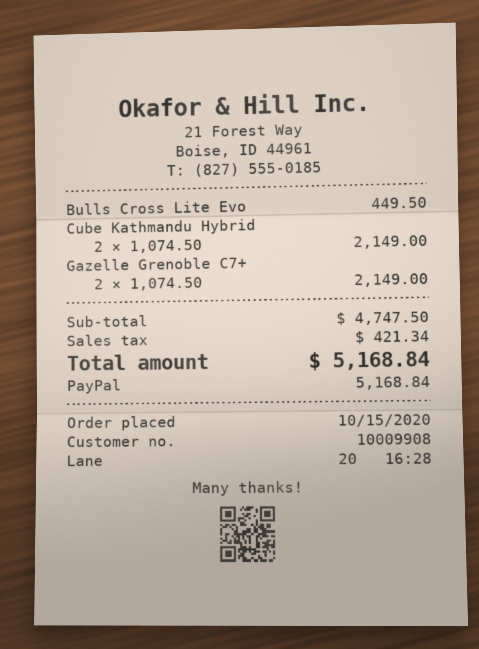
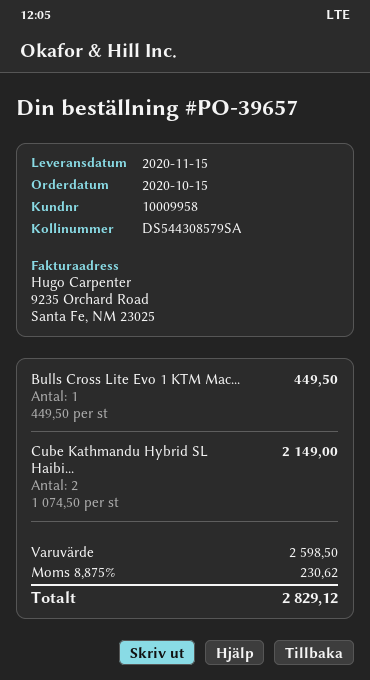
customer number: 10009908 -> 10009958
Gazelle Grenoble C7+: 2 x 1074.50 = 2149.00 -> none
subtotal: 4747.50 -> 2598.50
tax: 421.34 -> 230.62
total: 5168.84 -> 2829.12

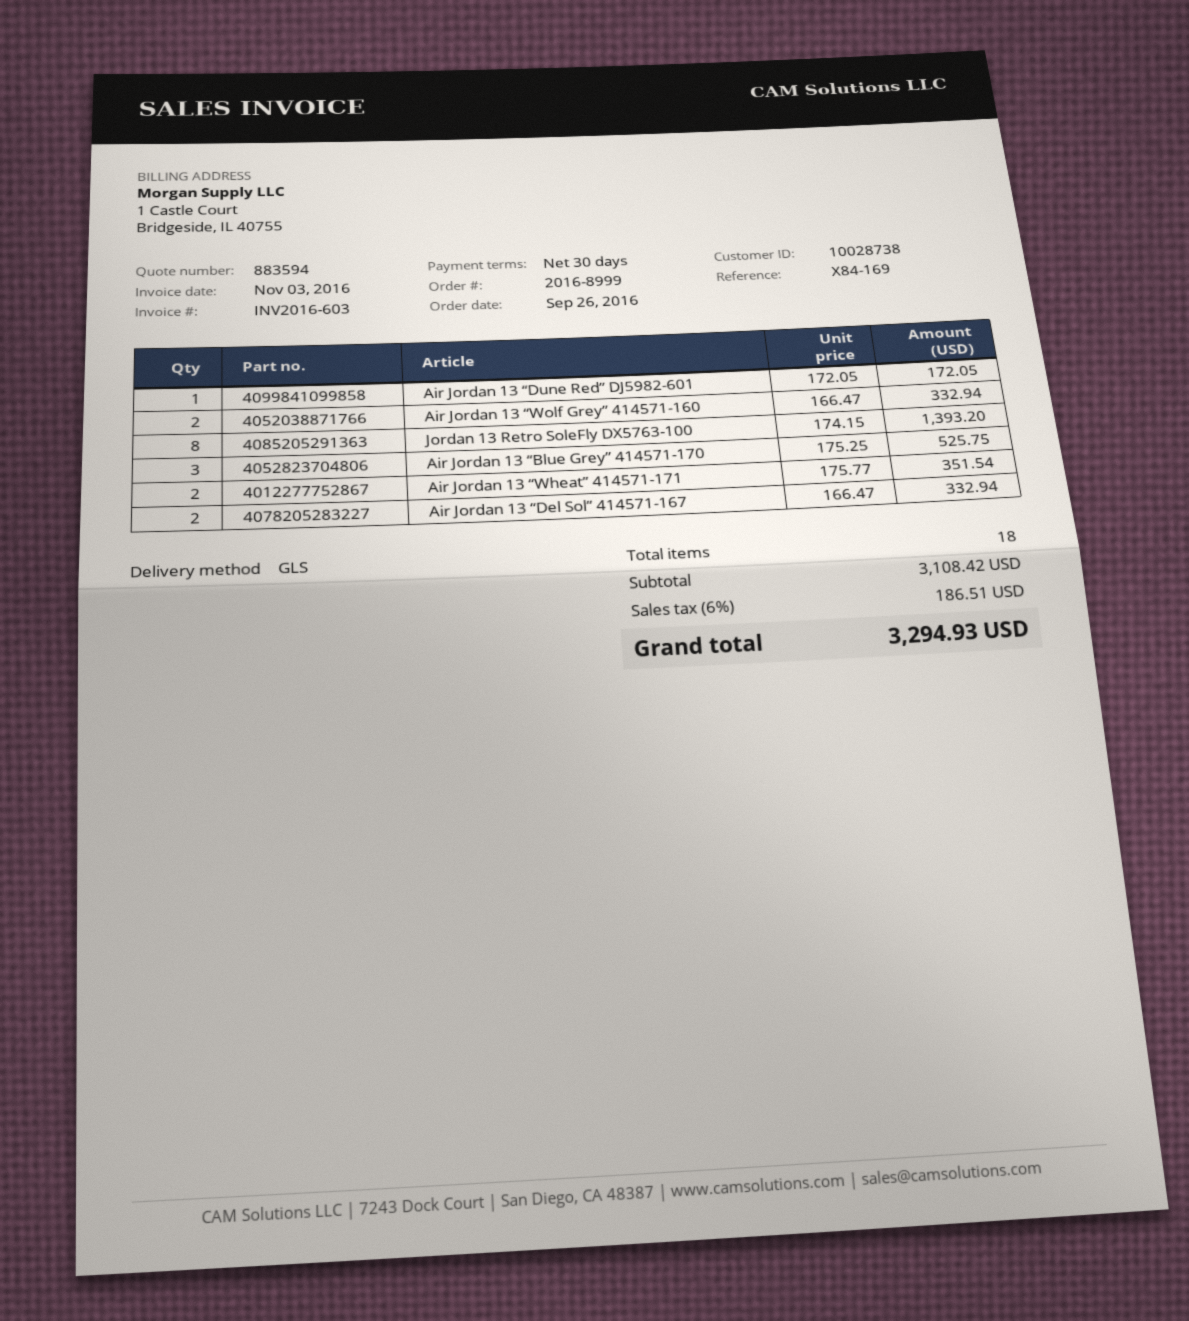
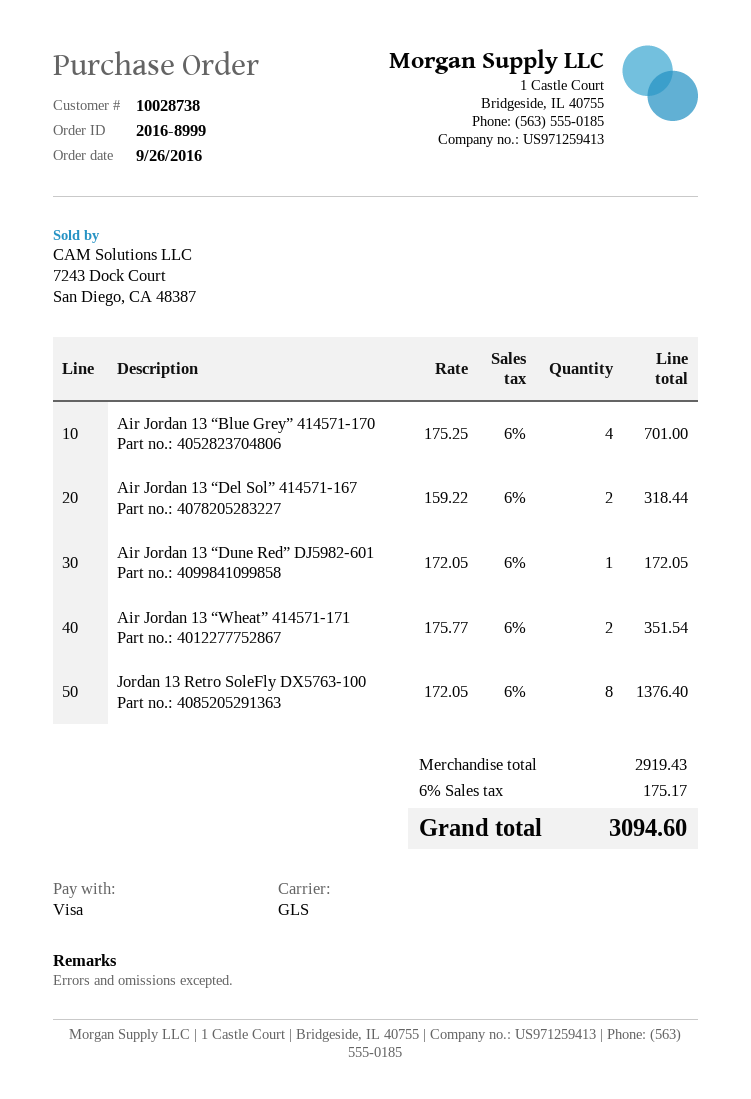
Air Jordan 13 “Wolf Grey” 414571-160: 2 x 166.47 = 332.94 -> none
Jordan 13 Retro SoleFly DX5763-100: 8 x 174.15 = 1393.20 -> 8 x 172.05 = 1376.40
Air Jordan 13 “Blue Grey” 414571-170: 3 x 175.25 = 525.75 -> 4 x 175.25 = 701.00
Air Jordan 13 “Del Sol” 414571-167: 2 x 166.47 = 332.94 -> 2 x 159.22 = 318.44
subtotal: 3108.42 -> 2919.43
tax: 6% = 186.51 -> 6% = 175.17
total: 3294.93 -> 3094.60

============

Exercise description:
Take every line above carrying "none" and return it.

Exercise answer:
Gazelle Grenoble C7+: 2 x 1074.50 = 2149.00 -> none
Air Jordan 13 “Wolf Grey” 414571-160: 2 x 166.47 = 332.94 -> none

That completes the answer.